TASK DESCRIPTION: Locate the line containing "-67,6 +67,7 @@" in the entries below, then retype it and every later line exactly, leaving out pictures.

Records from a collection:

+===+

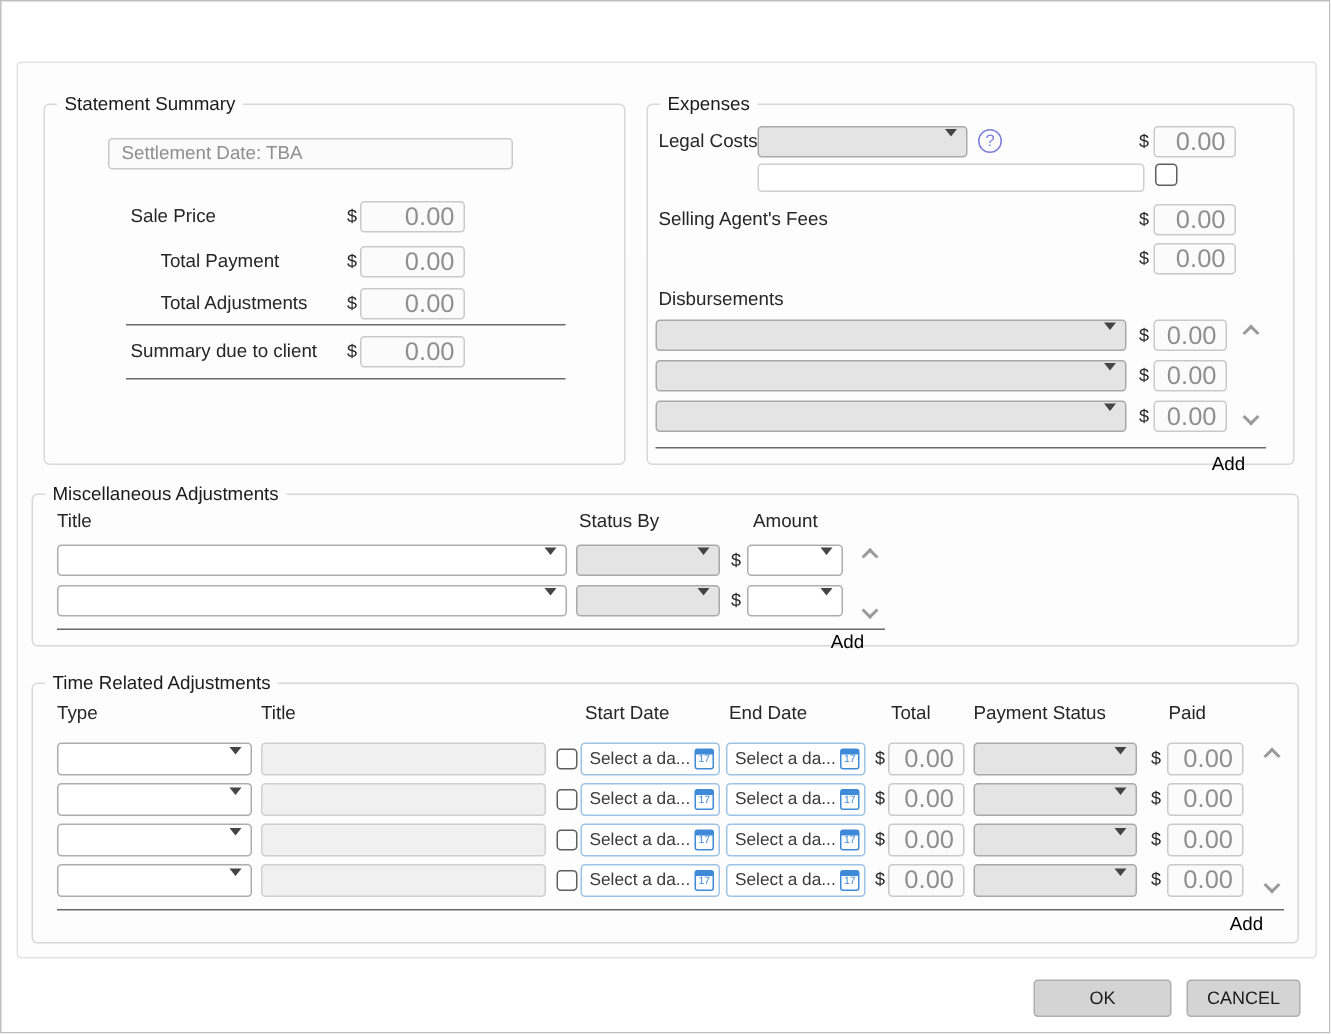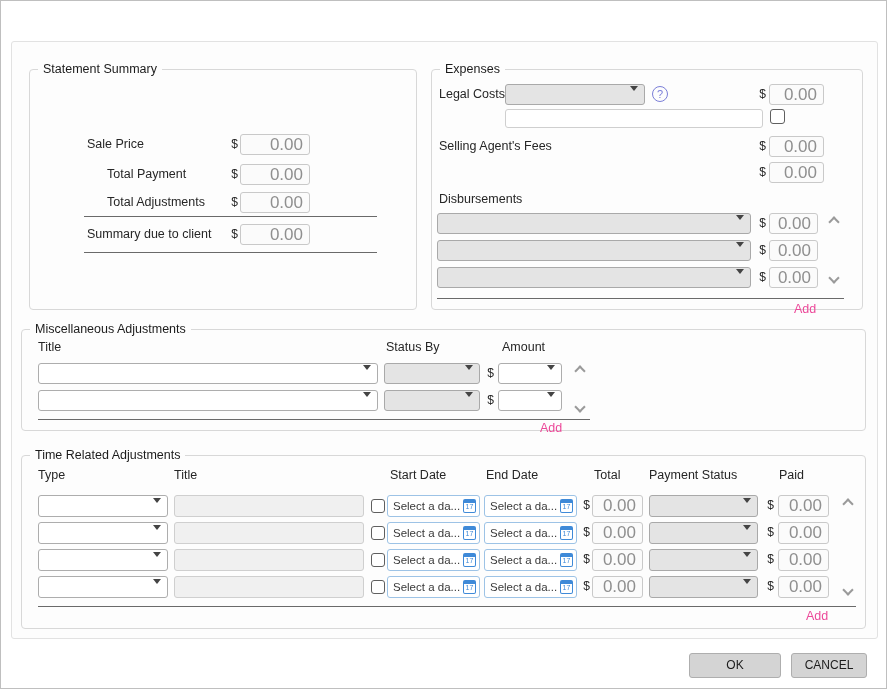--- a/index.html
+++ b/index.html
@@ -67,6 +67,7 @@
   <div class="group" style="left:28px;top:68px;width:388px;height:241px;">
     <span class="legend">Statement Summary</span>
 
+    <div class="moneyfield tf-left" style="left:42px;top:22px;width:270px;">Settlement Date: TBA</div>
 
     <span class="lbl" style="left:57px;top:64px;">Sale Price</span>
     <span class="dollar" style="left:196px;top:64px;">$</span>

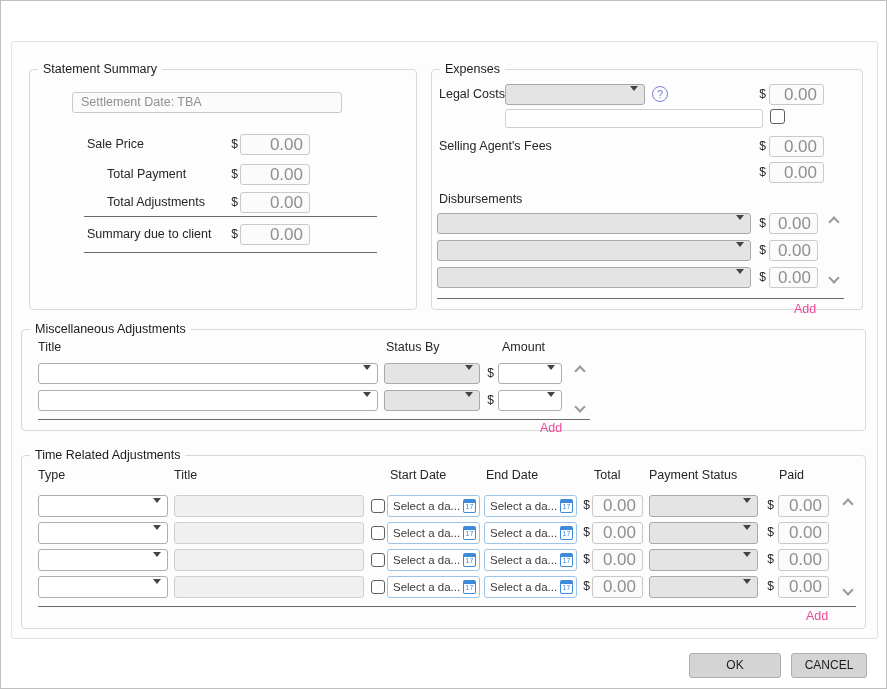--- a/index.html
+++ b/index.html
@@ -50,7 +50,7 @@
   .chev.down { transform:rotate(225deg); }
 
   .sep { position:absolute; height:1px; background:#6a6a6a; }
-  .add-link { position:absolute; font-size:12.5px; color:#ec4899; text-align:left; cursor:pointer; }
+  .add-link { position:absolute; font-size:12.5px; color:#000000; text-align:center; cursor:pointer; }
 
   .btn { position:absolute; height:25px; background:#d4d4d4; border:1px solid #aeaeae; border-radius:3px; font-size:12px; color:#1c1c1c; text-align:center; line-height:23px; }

+===+

TASK ANSWER:
@@ -67,6 +67,7 @@
   <div class="group" style="left:28px;top:68px;width:388px;height:241px;">
     <span class="legend">Statement Summary</span>
 
+    <div class="moneyfield tf-left" style="left:42px;top:22px;width:270px;">Settlement Date: TBA</div>
 
     <span class="lbl" style="left:57px;top:64px;">Sale Price</span>
     <span class="dollar" style="left:196px;top:64px;">$</span>

--- a/index.html
+++ b/index.html
@@ -50,7 +50,7 @@
   .chev.down { transform:rotate(225deg); }
 
   .sep { position:absolute; height:1px; background:#6a6a6a; }
-  .add-link { position:absolute; font-size:12.5px; color:#ec4899; text-align:left; cursor:pointer; }
+  .add-link { position:absolute; font-size:12.5px; color:#000000; text-align:center; cursor:pointer; }
 
   .btn { position:absolute; height:25px; background:#d4d4d4; border:1px solid #aeaeae; border-radius:3px; font-size:12px; color:#1c1c1c; text-align:center; line-height:23px; }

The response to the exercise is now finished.